Głośny gwar uliczny mieszał się z muzyką z stojącej co rusz restauracji czy pubu. To miasto tętniło życiem, zabawą. Tego tak bardzo brakowało mi w Nowym Jorku. Powolnym krokiem przemierzałam ulicę Nowego Orleanu napawając oczy i uszy radością jaka bije w tym mieście. Ciepłe słońce grzało moją twarz, a lekki ale przyjemny wiatr rozrzucał moje proste brązowe włosy.

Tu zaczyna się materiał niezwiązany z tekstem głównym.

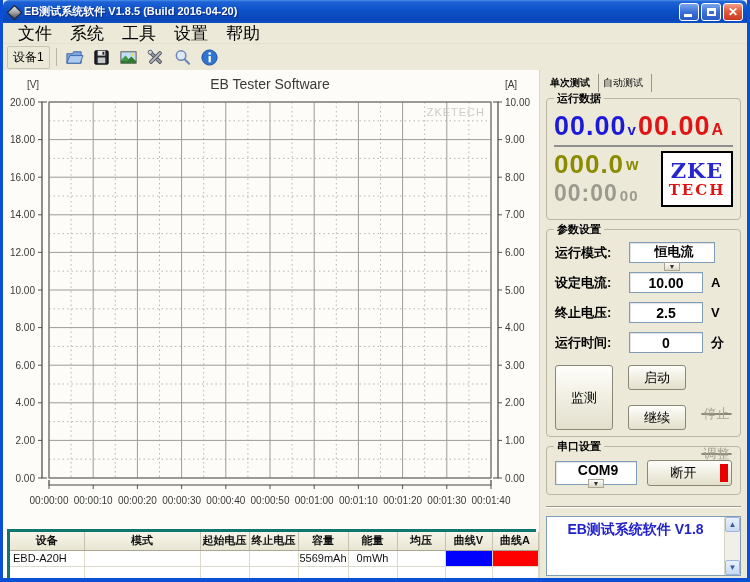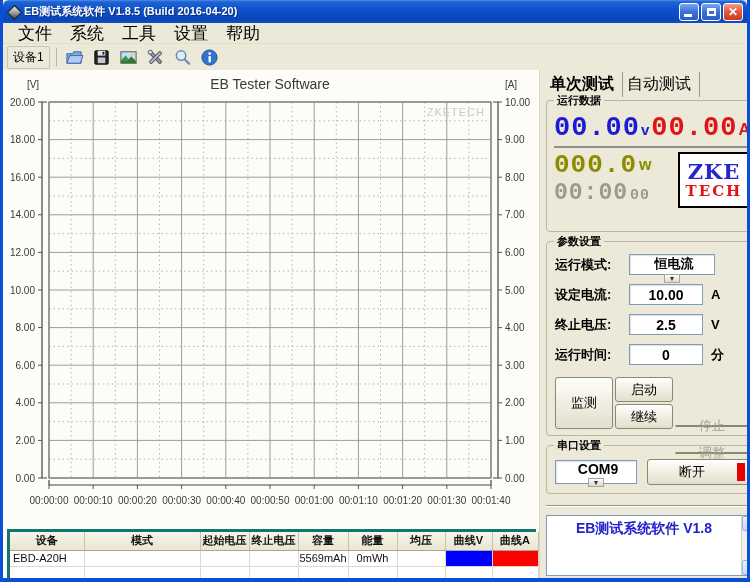"单次测试" .tab { font-size: 16px -> 10px }
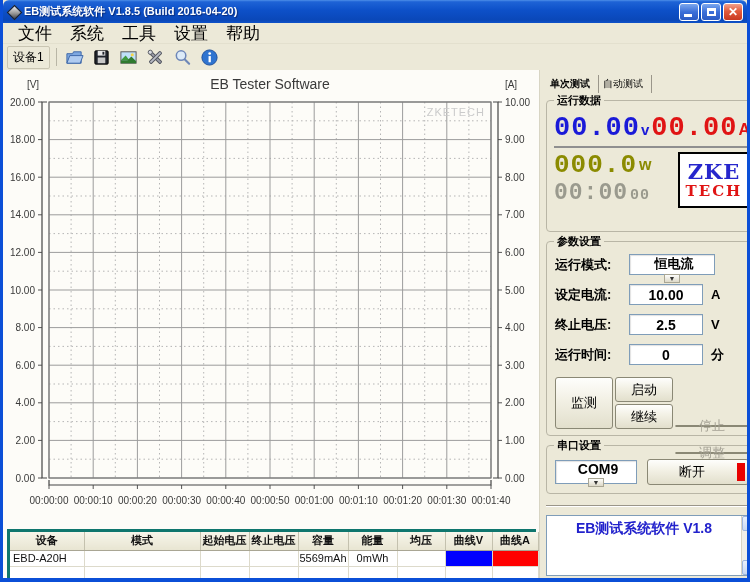"00.00" .seg { font-family: Liberation Mono, monospace -> Liberation Sans, sans-serif }
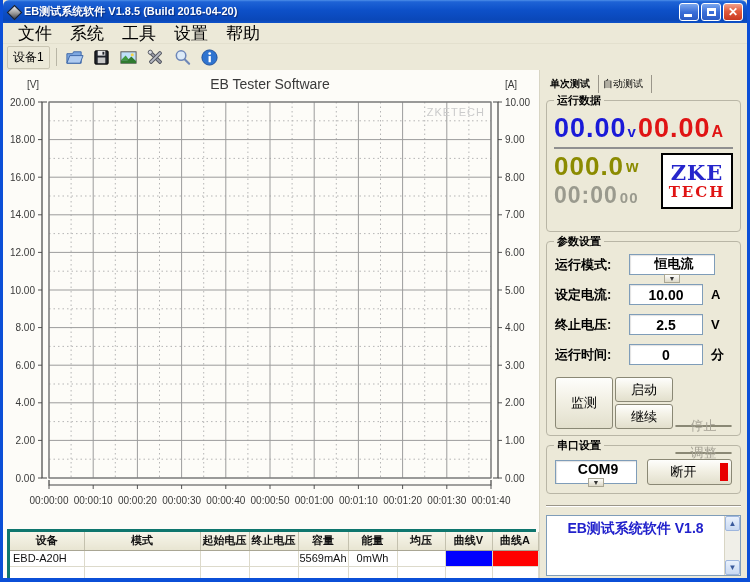"启动" .btn-grid { gap: 2px -> 15px }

Tęskniłam za tym miastem, tęskniłam za domem. Skręciłam w  wąską uliczkę i już po chwili stałam przed ładną kamienicą. Weszłam na górę, po drewnianych schodkach, złapałam za klamkę i weszłam do mieszkania. Metraż ani trochę nie przypominał tego co miałam w Nowym Jorku ale to mi nie przeszkadzało. Spędziłam w tym domu najlepsze lata mojego życia. Usiadłam przy stole w kuchni, spoglądając jak moja rodzicielka krząta się po kuchni wesoło śpiewając przy tym piosenkę z radia. Oparłam głowę o dłoń i uśmiechnęłam się widząc radość wypisaną na twarzy mojej mamy. 

- Co mi się tak przyglądasz? - Kobieta odwróciła się w moją stroną kładąc przede mną szklankę z pomarańczowym płynem - Aż tak wypiękniałam?

- Tak bardzo za Tobą tęskniłam - Westchnęłam i przytuliłam się do mamy

Wyjechałam z rodzinnego zaraz po skończeniu liceum. Wtedy nie zdawałam sobie sprawy jak wiele w moim życiu się zmieni po wyjeździe. Dostałam pracę, jako 20 latka dostałam pracę w agencji rządowej jednak nie mogłam o tym nikomu powiedzieć. W końcu poznałam Ashtona, zakochałam się i wiedziałam, że do Nowego Orleanu nie wrócę. Przylatywałam do domu raz do roku na Boże Narodzenie, dlatego kiedy dostałam urlop to pierwsze o czym pomyślałam to o przylocie do rodzinnego miasta, do mamy.

Kobieta przytuliła mnie mocno i pocałowała w głowę. Z matką od dziecka miałam bardzo dobry kontakt. Była moją najlepszą przyjaciółką, oparciem i spowiednikiem. Zawsze mogłam przyjść do niej z problemem. Dlatego najtrudniej było mi się pogodzić z tym, że nie mam jej już na co dzień. 

-  Jak Ci się podoba praca?- Spytała mnie kiedy razem jadłyśmy obiad - Klienci nie są podli? Tyle się słucha o niewłaściwym traktowaniu kelnerek w tym twoim Nowym Jorku

No tak. Mamie, a zresztą nikomu nie pochwaliłam się gdzie naprawdę pracuje. Zakazuje mi to prawo, a przede wszystkim myśl o bezpieczeństwie moich bliskich i moim. Dlatego rodzice,  jak i Ashton i znajomi myślą, że pracuje jako kelnerka w jednym z miejskich klubów. 

- Nie mamo. Trafiają się różni ludzie ale na ogół są całkiem sympatyczni - Posłałam mamie uśmiech i wzięłam się za jedzenie Grits'a, czyli jednego z Nowoorleańskich dań, które kocham od dzieciństwa.

Kobieta uśmiechnęła się życzliwie i w ciszy dokończyłyśmy posiłek. Po pysznym obiedzie znowu wybrałam się na spacer po mieście. Tym razem w towarzystwie mojej przyjaciółki z liceum, Lucy.
Dziewczyna nic się nie zmieniła od naszego ostatniego spotkania. Kruczoczarne loki opadały jej do ramion, a ja jej ciemna karnacja kontrastowała ze śnieżnobiałą sukienką, którą dziewczyna miała na sobie. Lucy zawsze ubierała się bardzo kobieco. Chodziła w sukienkach, spódnicach, koszulach. Zupełne przeciwieństwo mnie. 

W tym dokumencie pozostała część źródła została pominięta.